Quant au taux de délinquance lui-même, l'objectif est des plus curieux : constatant que le taux de délinquance est en général inférieur dans les quartiers ZUS par rapport à la moyenne de leur agglomération (*) - respectivement 47,7 et 53,7 faits pour 1.000 habitants - la convention se fixe pour objectif de "maintenir globalement un niveau de délinquance plus faible dans les quartiers prioritaires que dans les agglomérations environnantes". Etrange ! On pourrait y voir un encouragement à inciter les délinquants des ZUS à pratiquer plutôt hors de leur quartier (ce qu'ils font d'ailleurs déjà)…
Enfin, une grande partie de la convention est consacrée aux recueils et traitements statistiques des données de la délinquance. A noter l'engagement de décliner la réforme de la statistique policière en prenant en compte la géographie prioritaire d'ici à la mi 2014.
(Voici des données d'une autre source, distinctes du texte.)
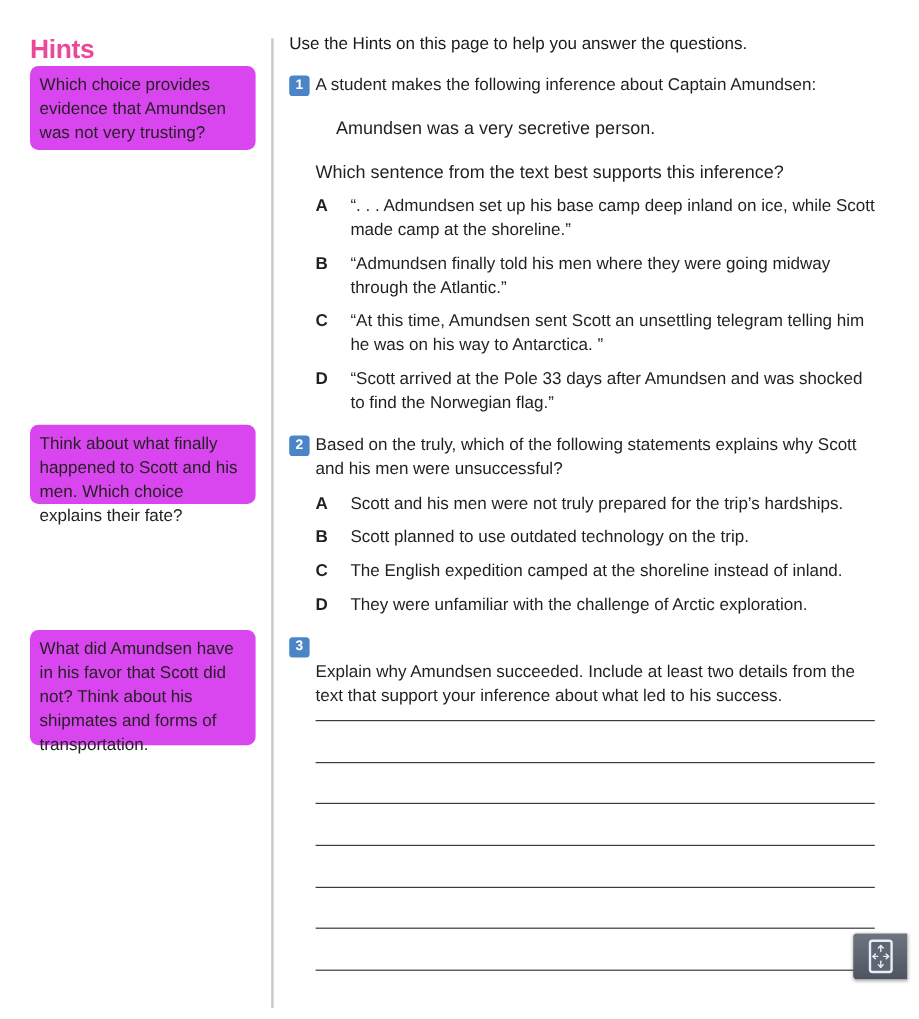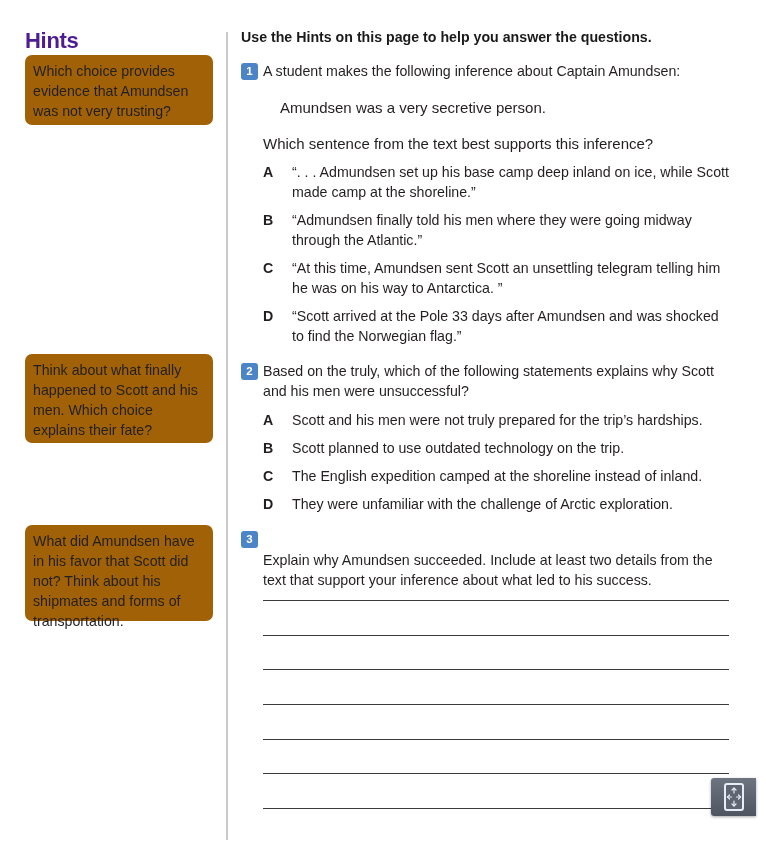--- a/index.html
+++ b/index.html
@@ -3,36 +3,36 @@
   <meta charset="utf-8">
   <style>
     html, body { margin: 0; padding: 0; background: #ffffff; }
     body {
       width: 766px; height: 849px; position: relative; overflow: hidden;
       font-family: "Liberation Sans", "DejaVu Sans", sans-serif;
       color: #231f20;
     }
     .hints-title {
       position: absolute; left: 25px; top: 28px;
-      font-size: 22px; font-weight: bold; color: #4c1d95;
+      font-size: 22px; font-weight: bold; color: #ec4899;
       letter-spacing: -0.3px;
     }
     .hint-box {
       position: absolute; left: 25px; width: 188px;
-      background: #a16207; border-radius: 7px;
+      background: #d946ef; border-radius: 7px;
       box-sizing: border-box; padding: 6px 8px 6px 8px;
       font-size: 14.2px; line-height: 20px; color: #231f20;
     }
     .divider {
       position: absolute; left: 226px; top: 32px; width: 2px; height: 808px;
       background: #c9c9c9;
     }
     .instructions {
       position: absolute; left: 241px; top: 29px;
-      font-size: 14.2px; font-weight: bold; color: #1a1a1a;
+      font-size: 14.2px; font-weight: normal; color: #1a1a1a;
     }
     .q-stem {
       position: absolute; left: 263px; width: 470px;
       font-size: 14.2px; line-height: 20px;
     }
     .badge {
       position: absolute; left: 241px; width: 17px; height: 17px;
       background: #4b84c7; color: #fff; border-radius: 3px;
       font-size: 11.5px; font-weight: bold; text-align: center; line-height: 17px;
     }
@@ -64,21 +64,21 @@
       width: 20px; height: 28px; border: 2px solid #e8eef8; border-radius: 3px;
       box-sizing: border-box; position: relative; background: #5f6672;
     }
   </style>
 </head>
 <body>
 
 <div class="hints-title">Hints</div>
 
 <div class="hint-box" style="top:55px;height:70px;">Which choice provides evidence that Amundsen was not very trusting?</div>
-<div class="hint-box" style="top:354px;height:89px;">Think about what finally happened to Scott and his men. Which choice explains their fate?</div>
+<div class="hint-box" style="top:354px;height:66px;">Think about what finally happened to Scott and his men. Which choice explains their fate?</div>
 <div class="hint-box" style="top:525px;height:96px;">What did Amundsen have in his favor that Scott did not? Think about his shipmates and forms of transportation.</div>
 
 <div class="divider"></div>
 
 <div class="instructions">Use the Hints on this page to help you answer the questions.</div>
 
 <div class="badge" style="top:63px;">1</div>
 <div class="q-stem" style="top:61px;">A student makes the following inference about Captain Amundsen:</div>
 <div class="plain-line" style="left:280px;top:98px;">Amundsen was a very secretive person.</div>
 <div class="plain-line" style="left:263px;top:134px;">Which sentence from the text best supports this inference?</div>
On retiendra surtout l'effort en direction d'une "analyse de la délinquance qualitative et territorialisée", notamment en se penchant sur de nouveaux critères tels que le nombre d'émeutes ou d'attroupements armés, les prises à partie des forces de l'ordre, le nombre de mineurs adoptant des conduites à risque (stupéfiant, alcool, infractions graves au Code de la route, addictions), les dégradations et destructions de biens publics, les faits de violences faites aux femmes…
Valérie Liquet
(*) Très précisément : à la moyenne de la circonscription de sécurité publique dont dépendent ces quartiers.